Both Michael Feathers and Rachel Davies recently recently wrote about attempts to make refactoring a more explicit step in the development process by adding a particular refactoring task to the board.
It got me thinking about my latest project, a green-field application where, in the last week, I think we almost tripled our estimated velocity. You might think that we gamed the estimates, bloating figures to make us look good, but we did not. We still used relative complexity to estimate essential work that must be done. We did learn a little bit more than the week before, but the biggest change was actually some preparatory refactoring. Before I explain why it worked, I’m going to take a slight detour.
I remember working with one client who spun up a “refactoring team”. It sounded great at the outset – a legacy application that had plenty of code as they knew the development team cut corners to meet their milestones. Rather than completely halt new development, they split out a small team who would refactor mercilessly. This team spent one whole month renaming classes, adding tests, adding patterns here and there, fighting the big cyclomatic complexity numbers and then claiming victory on their poor opponent (the codebase). The result after the refactoring team… new feature development slowed down even more.
When investigating why feature development slowed down, we discovered the following:
- New, and unfamiliar designs – The refactoring team did some wonderful work cleaning up certain parts of the codebase. THey made some places consistent, introduced a few patterns to tackle common smells and honestly helped reduce the codebase. What they neglected to do was to inform the other developers of the new design, where they now needed to look for the same functionality and the intention behind the newly named classes. Instead, the developers working on new functionality struggled to find the huge, very finely commented code they were familiar with and then when they tried to apply their old technique for fixes, failed to do.
- Immediately irrelevant refactoring – With most codebases, there are parts that change a lot, parts that change a bit, and parts that almost never change. In my experience (disclaimer: not researched) those parts that change a lot and are highly complex end up as a huge source of bugs. Those parts that don’t change can remain ugly and still be perfectly fine. In the case of this client, a lot of effort spent refactoring ended up in areas where new functionality wasn’t being added.

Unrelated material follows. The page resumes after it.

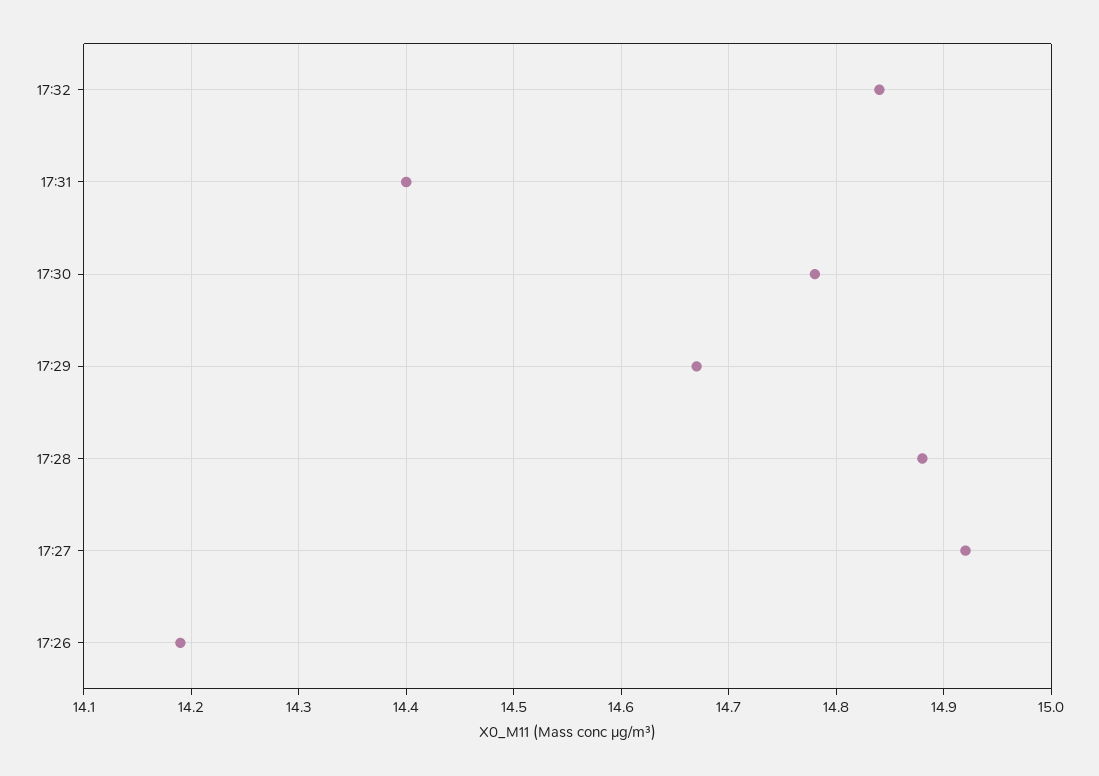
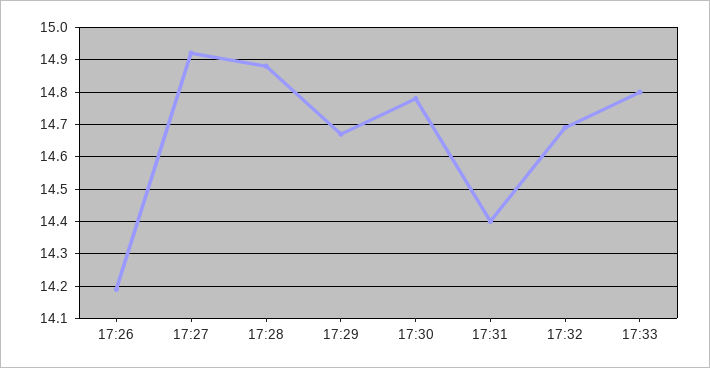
17:32: 14.84 -> 14.7
17:33: none -> 14.8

- A divide in cultures – I heard a few snarky comments during this time from the new feature development team about the refactoring team, basically implying most of them to be developer-divas whilst they had to do all the grunt work. The result… by outsourcing refactoring, the new feature team basically cared less about the codebase and I’m sure they weren’t helping the clean up with the code they added.
Image taken from Will Lion’s Flickr stream under the Creative Commons licence
My reading on lean thinking taught me that you need to Build Quality In and that separately quality from the product ends up costlier and results in poorer quality.
The answer… is actually quite clear in Martin Fowler’s book on Refactoring:
Refactor because you want to do something else (i.e. add function, or fix a bug)
I return to my current situation. We achieved the tripling in velocity because we spent time thinking about why adding a new feature was so cumbersome. I’ll admit that I spent a lot of time (almost a day) trying to add part of a new feature, attempting a few refactors and rolling back when they did not work. I was trying to get a feel for what steps we did most often, and attempted several approaches (most failed!) to make it simpler, clearer and added the least amount of code. We did settle on some patterns and we realised its benefits almost immediately – adding a new feature that previously took us a day to implement now took us only an hour or two with tests.
I find that sometimes the most satisfying part of software development is actually reshaping existing code so that the addition of a new feature is just a single method call, or just a single instance of a class. Unfortunately I don’t see this often enough.